• **TASK INSTRUCTIONS**
What you return must be the exact lines of the material below, from the first through the one that has "441545041 | g_ha: 0.68 -> 0.75", with no pictures and, please, nothing else.

• **MATERIAL FOR THIS EXERCISE**

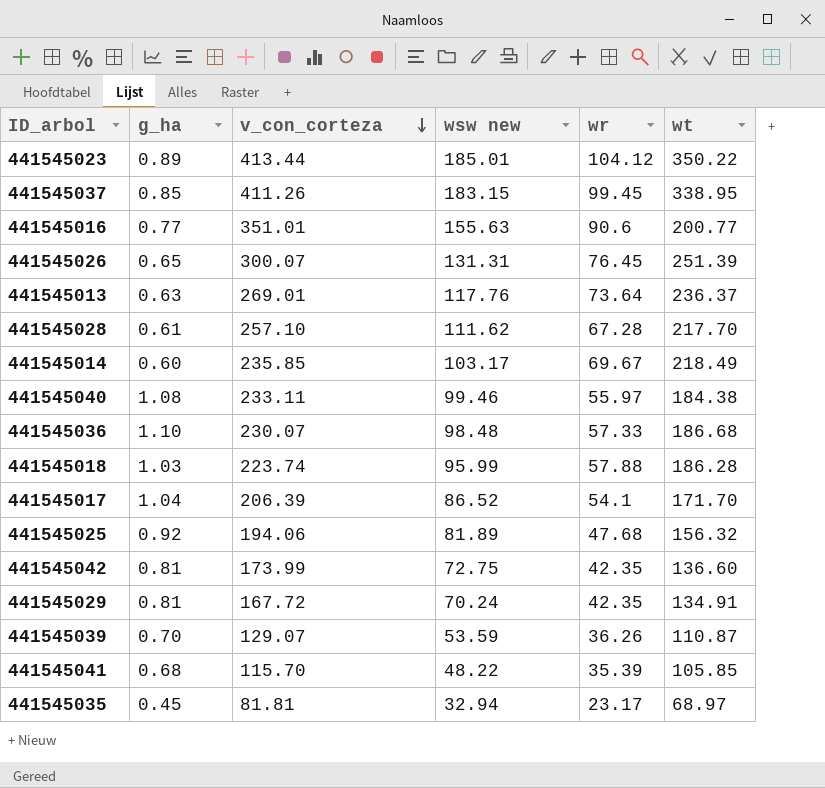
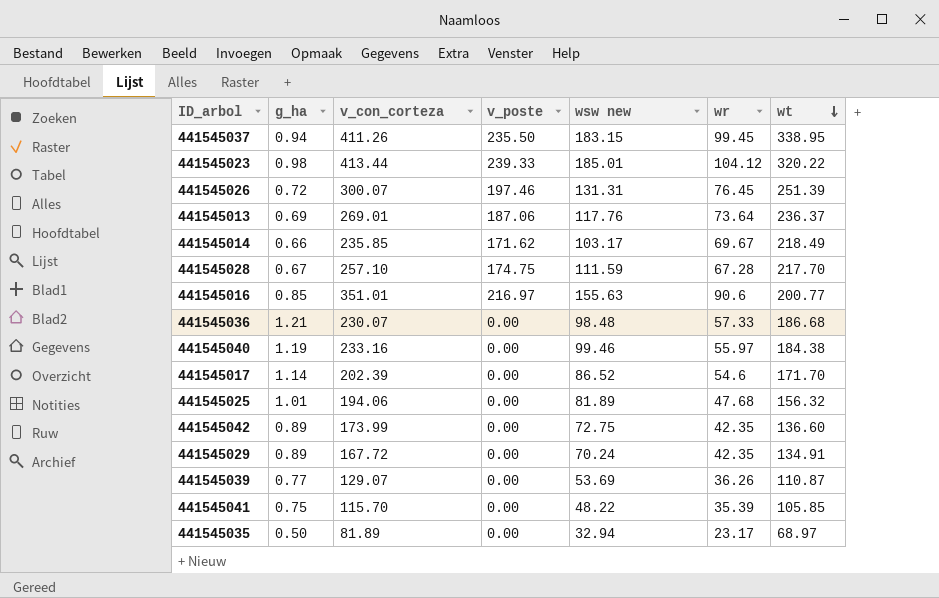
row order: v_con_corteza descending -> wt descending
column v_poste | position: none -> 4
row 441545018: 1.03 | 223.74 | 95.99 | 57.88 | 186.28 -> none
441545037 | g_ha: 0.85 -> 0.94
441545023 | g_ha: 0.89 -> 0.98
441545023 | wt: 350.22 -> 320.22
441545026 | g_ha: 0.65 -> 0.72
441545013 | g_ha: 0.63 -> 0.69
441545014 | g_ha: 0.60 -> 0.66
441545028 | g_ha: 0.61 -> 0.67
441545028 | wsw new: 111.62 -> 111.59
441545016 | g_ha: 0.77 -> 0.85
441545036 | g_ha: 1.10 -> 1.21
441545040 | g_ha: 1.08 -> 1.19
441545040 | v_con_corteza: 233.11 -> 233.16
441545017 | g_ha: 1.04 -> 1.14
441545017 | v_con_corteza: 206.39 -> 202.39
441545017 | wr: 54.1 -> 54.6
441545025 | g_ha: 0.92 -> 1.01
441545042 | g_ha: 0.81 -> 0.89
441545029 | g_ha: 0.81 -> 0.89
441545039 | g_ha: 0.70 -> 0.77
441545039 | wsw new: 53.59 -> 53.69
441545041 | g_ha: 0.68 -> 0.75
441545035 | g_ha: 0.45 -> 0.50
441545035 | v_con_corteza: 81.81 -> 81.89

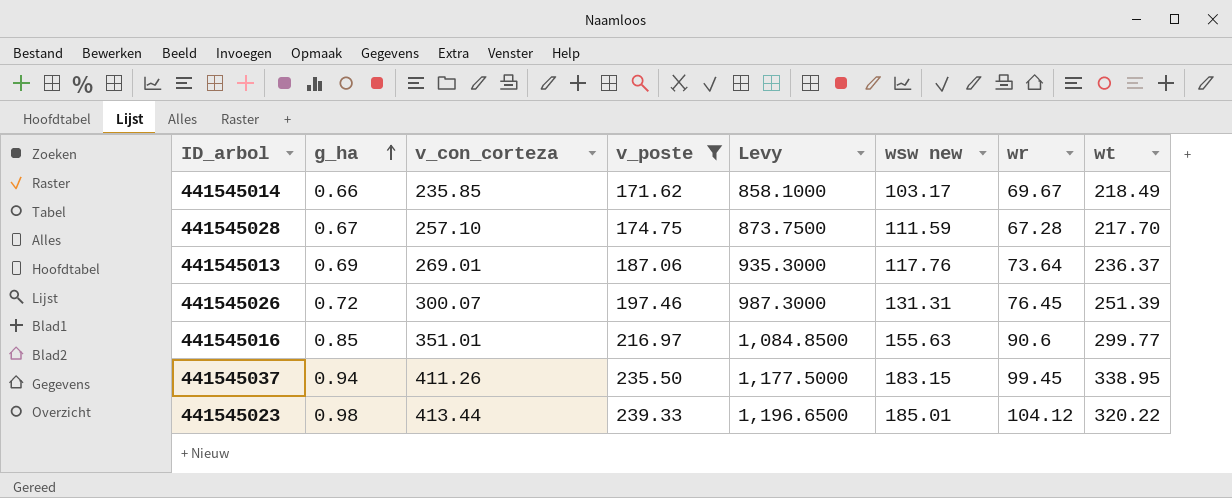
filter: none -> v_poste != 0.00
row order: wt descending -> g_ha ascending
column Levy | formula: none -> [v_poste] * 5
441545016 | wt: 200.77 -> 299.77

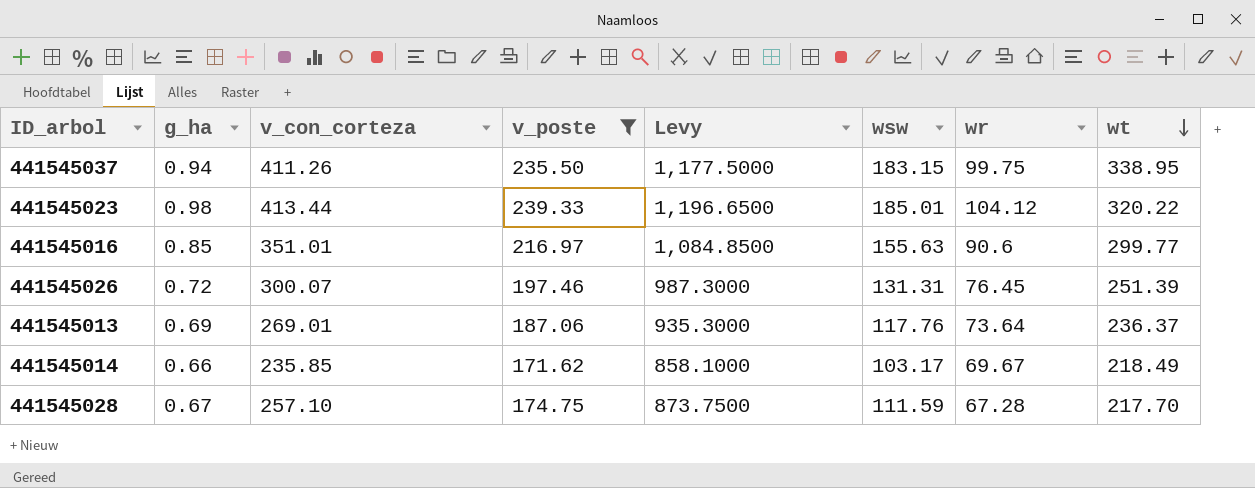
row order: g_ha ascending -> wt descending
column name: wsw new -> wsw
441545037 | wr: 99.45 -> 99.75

• **RESPONSE TO THIS TASK**
row order: v_con_corteza descending -> wt descending
column v_poste | position: none -> 4
row 441545018: 1.03 | 223.74 | 95.99 | 57.88 | 186.28 -> none
441545037 | g_ha: 0.85 -> 0.94
441545023 | g_ha: 0.89 -> 0.98
441545023 | wt: 350.22 -> 320.22
441545026 | g_ha: 0.65 -> 0.72
441545013 | g_ha: 0.63 -> 0.69
441545014 | g_ha: 0.60 -> 0.66
441545028 | g_ha: 0.61 -> 0.67
441545028 | wsw new: 111.62 -> 111.59
441545016 | g_ha: 0.77 -> 0.85
441545036 | g_ha: 1.10 -> 1.21
441545040 | g_ha: 1.08 -> 1.19
441545040 | v_con_corteza: 233.11 -> 233.16
441545017 | g_ha: 1.04 -> 1.14
441545017 | v_con_corteza: 206.39 -> 202.39
441545017 | wr: 54.1 -> 54.6
441545025 | g_ha: 0.92 -> 1.01
441545042 | g_ha: 0.81 -> 0.89
441545029 | g_ha: 0.81 -> 0.89
441545039 | g_ha: 0.70 -> 0.77
441545039 | wsw new: 53.59 -> 53.69
441545041 | g_ha: 0.68 -> 0.75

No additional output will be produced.